### What to work on
The result should be an exact copy of the entries that follow, with no pictures included.
☆ ☆ ☆
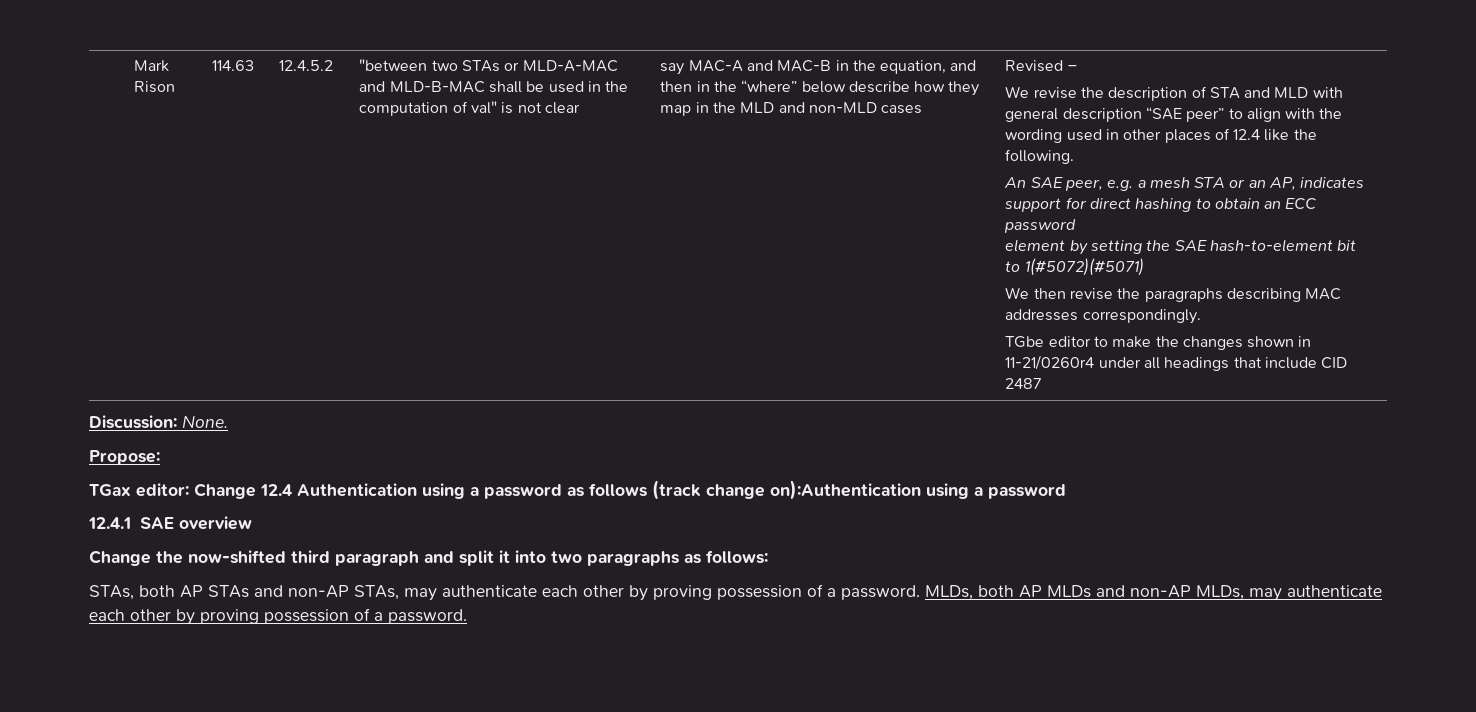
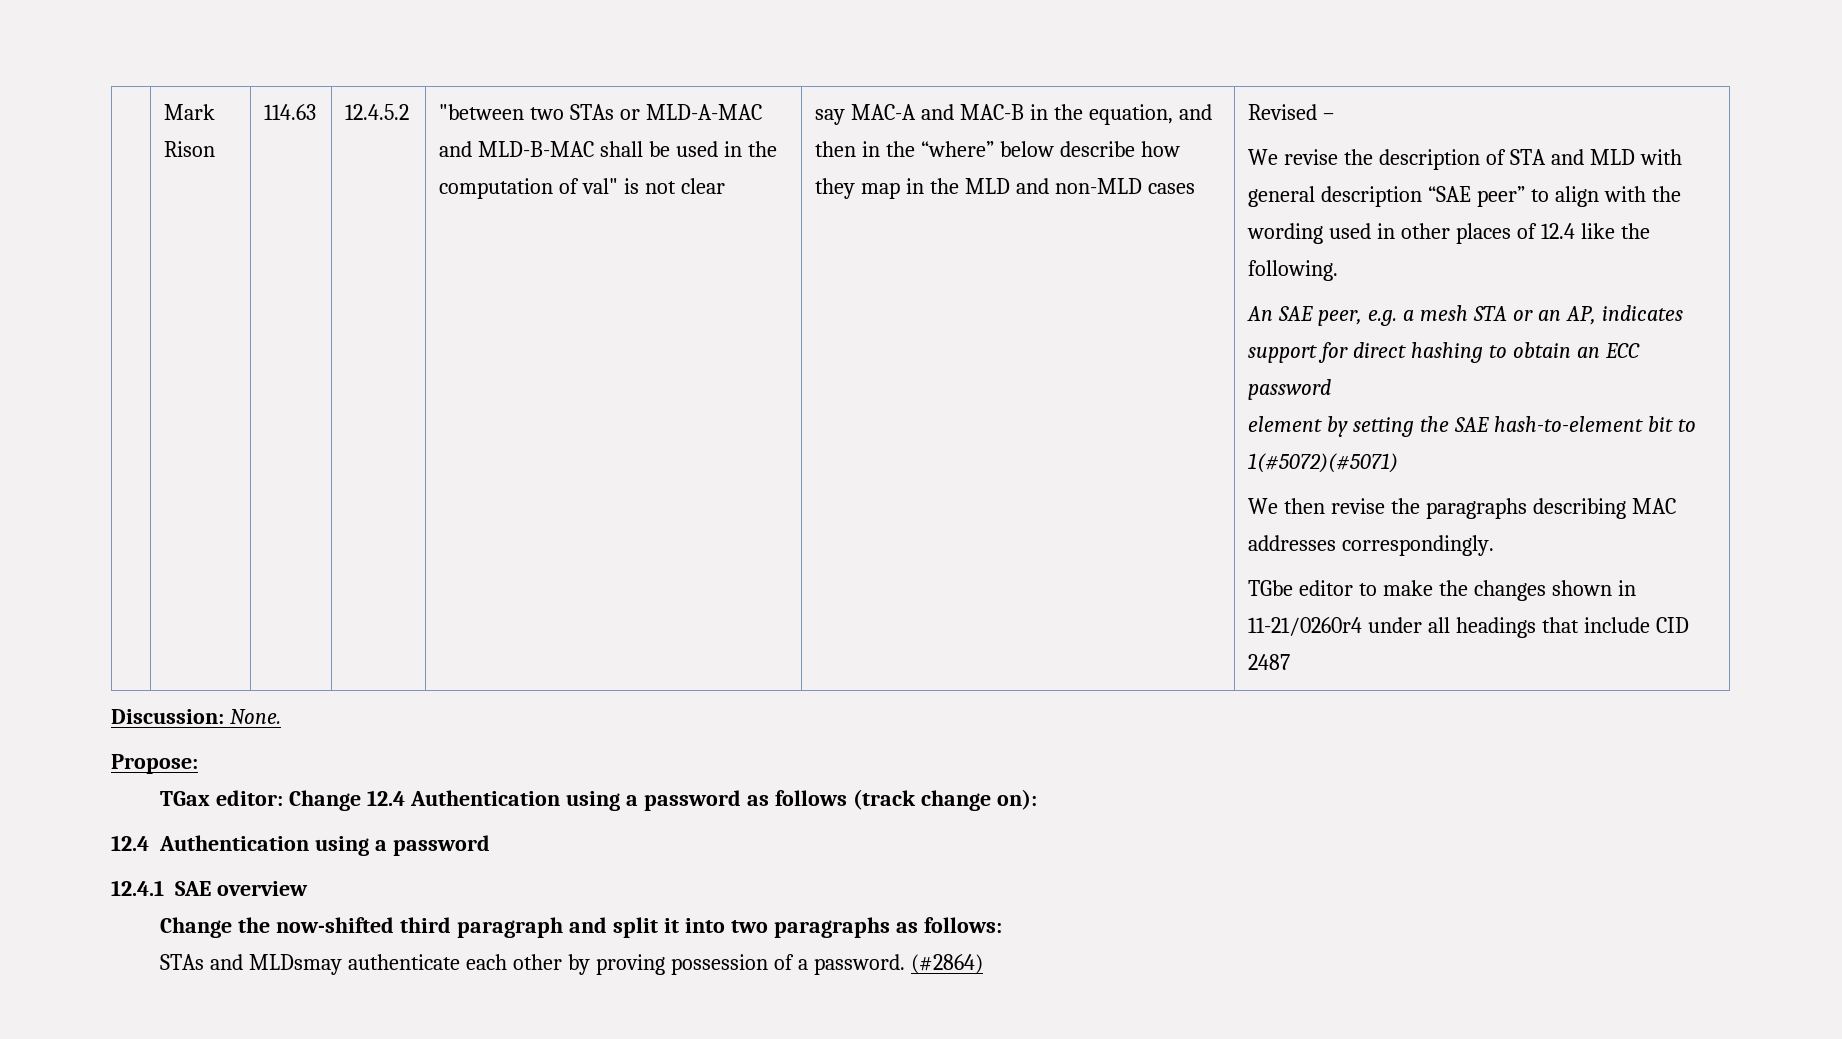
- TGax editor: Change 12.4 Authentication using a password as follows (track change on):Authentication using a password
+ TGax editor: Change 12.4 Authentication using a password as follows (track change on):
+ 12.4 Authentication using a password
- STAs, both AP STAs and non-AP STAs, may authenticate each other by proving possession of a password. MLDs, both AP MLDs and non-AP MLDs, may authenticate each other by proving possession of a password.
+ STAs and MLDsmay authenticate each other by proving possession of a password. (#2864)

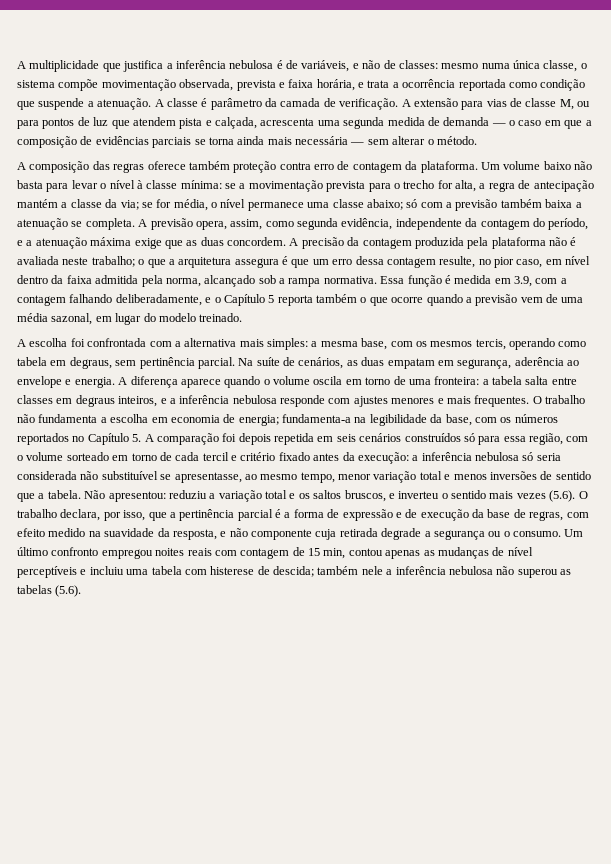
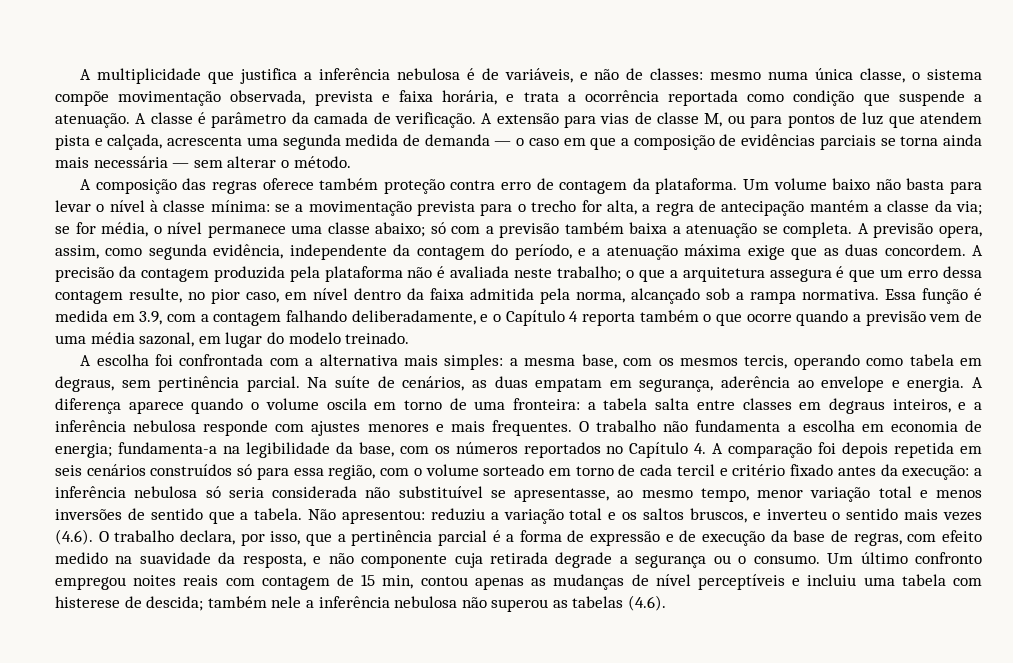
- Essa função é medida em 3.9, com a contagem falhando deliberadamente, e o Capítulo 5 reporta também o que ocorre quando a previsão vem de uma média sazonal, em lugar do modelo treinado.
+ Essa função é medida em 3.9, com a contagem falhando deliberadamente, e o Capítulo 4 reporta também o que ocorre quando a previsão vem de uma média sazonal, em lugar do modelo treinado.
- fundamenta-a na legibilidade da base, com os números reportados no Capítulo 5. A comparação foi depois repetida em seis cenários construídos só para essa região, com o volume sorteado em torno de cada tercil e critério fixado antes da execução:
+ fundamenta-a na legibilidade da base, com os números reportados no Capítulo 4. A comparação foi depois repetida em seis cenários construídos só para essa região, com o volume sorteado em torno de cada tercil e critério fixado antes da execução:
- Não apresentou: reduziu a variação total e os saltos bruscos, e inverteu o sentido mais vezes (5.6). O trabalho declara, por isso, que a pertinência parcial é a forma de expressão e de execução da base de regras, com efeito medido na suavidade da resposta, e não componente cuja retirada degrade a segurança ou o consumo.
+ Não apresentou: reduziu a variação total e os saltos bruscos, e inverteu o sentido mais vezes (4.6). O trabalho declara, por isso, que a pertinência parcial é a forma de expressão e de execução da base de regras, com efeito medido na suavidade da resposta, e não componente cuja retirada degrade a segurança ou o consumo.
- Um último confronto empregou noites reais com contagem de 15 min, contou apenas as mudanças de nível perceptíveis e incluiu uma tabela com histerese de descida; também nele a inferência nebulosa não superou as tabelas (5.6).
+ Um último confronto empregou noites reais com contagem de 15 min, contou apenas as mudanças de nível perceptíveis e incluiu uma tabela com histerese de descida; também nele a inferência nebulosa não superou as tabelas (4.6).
☆ ☆ ☆
### Solved problem
- TGax editor: Change 12.4 Authentication using a password as follows (track change on):Authentication using a password
+ TGax editor: Change 12.4 Authentication using a password as follows (track change on):
+ 12.4 Authentication using a password
- STAs, both AP STAs and non-AP STAs, may authenticate each other by proving possession of a password. MLDs, both AP MLDs and non-AP MLDs, may authenticate each other by proving possession of a password.
+ STAs and MLDsmay authenticate each other by proving possession of a password. (#2864)

- Essa função é medida em 3.9, com a contagem falhando deliberadamente, e o Capítulo 5 reporta também o que ocorre quando a previsão vem de uma média sazonal, em lugar do modelo treinado.
+ Essa função é medida em 3.9, com a contagem falhando deliberadamente, e o Capítulo 4 reporta também o que ocorre quando a previsão vem de uma média sazonal, em lugar do modelo treinado.
- fundamenta-a na legibilidade da base, com os números reportados no Capítulo 5. A comparação foi depois repetida em seis cenários construídos só para essa região, com o volume sorteado em torno de cada tercil e critério fixado antes da execução:
+ fundamenta-a na legibilidade da base, com os números reportados no Capítulo 4. A comparação foi depois repetida em seis cenários construídos só para essa região, com o volume sorteado em torno de cada tercil e critério fixado antes da execução:
- Não apresentou: reduziu a variação total e os saltos bruscos, e inverteu o sentido mais vezes (5.6). O trabalho declara, por isso, que a pertinência parcial é a forma de expressão e de execução da base de regras, com efeito medido na suavidade da resposta, e não componente cuja retirada degrade a segurança ou o consumo.
+ Não apresentou: reduziu a variação total e os saltos bruscos, e inverteu o sentido mais vezes (4.6). O trabalho declara, por isso, que a pertinência parcial é a forma de expressão e de execução da base de regras, com efeito medido na suavidade da resposta, e não componente cuja retirada degrade a segurança ou o consumo.
- Um último confronto empregou noites reais com contagem de 15 min, contou apenas as mudanças de nível perceptíveis e incluiu uma tabela com histerese de descida; também nele a inferência nebulosa não superou as tabelas (5.6).
+ Um último confronto empregou noites reais com contagem de 15 min, contou apenas as mudanças de nível perceptíveis e incluiu uma tabela com histerese de descida; também nele a inferência nebulosa não superou as tabelas (4.6).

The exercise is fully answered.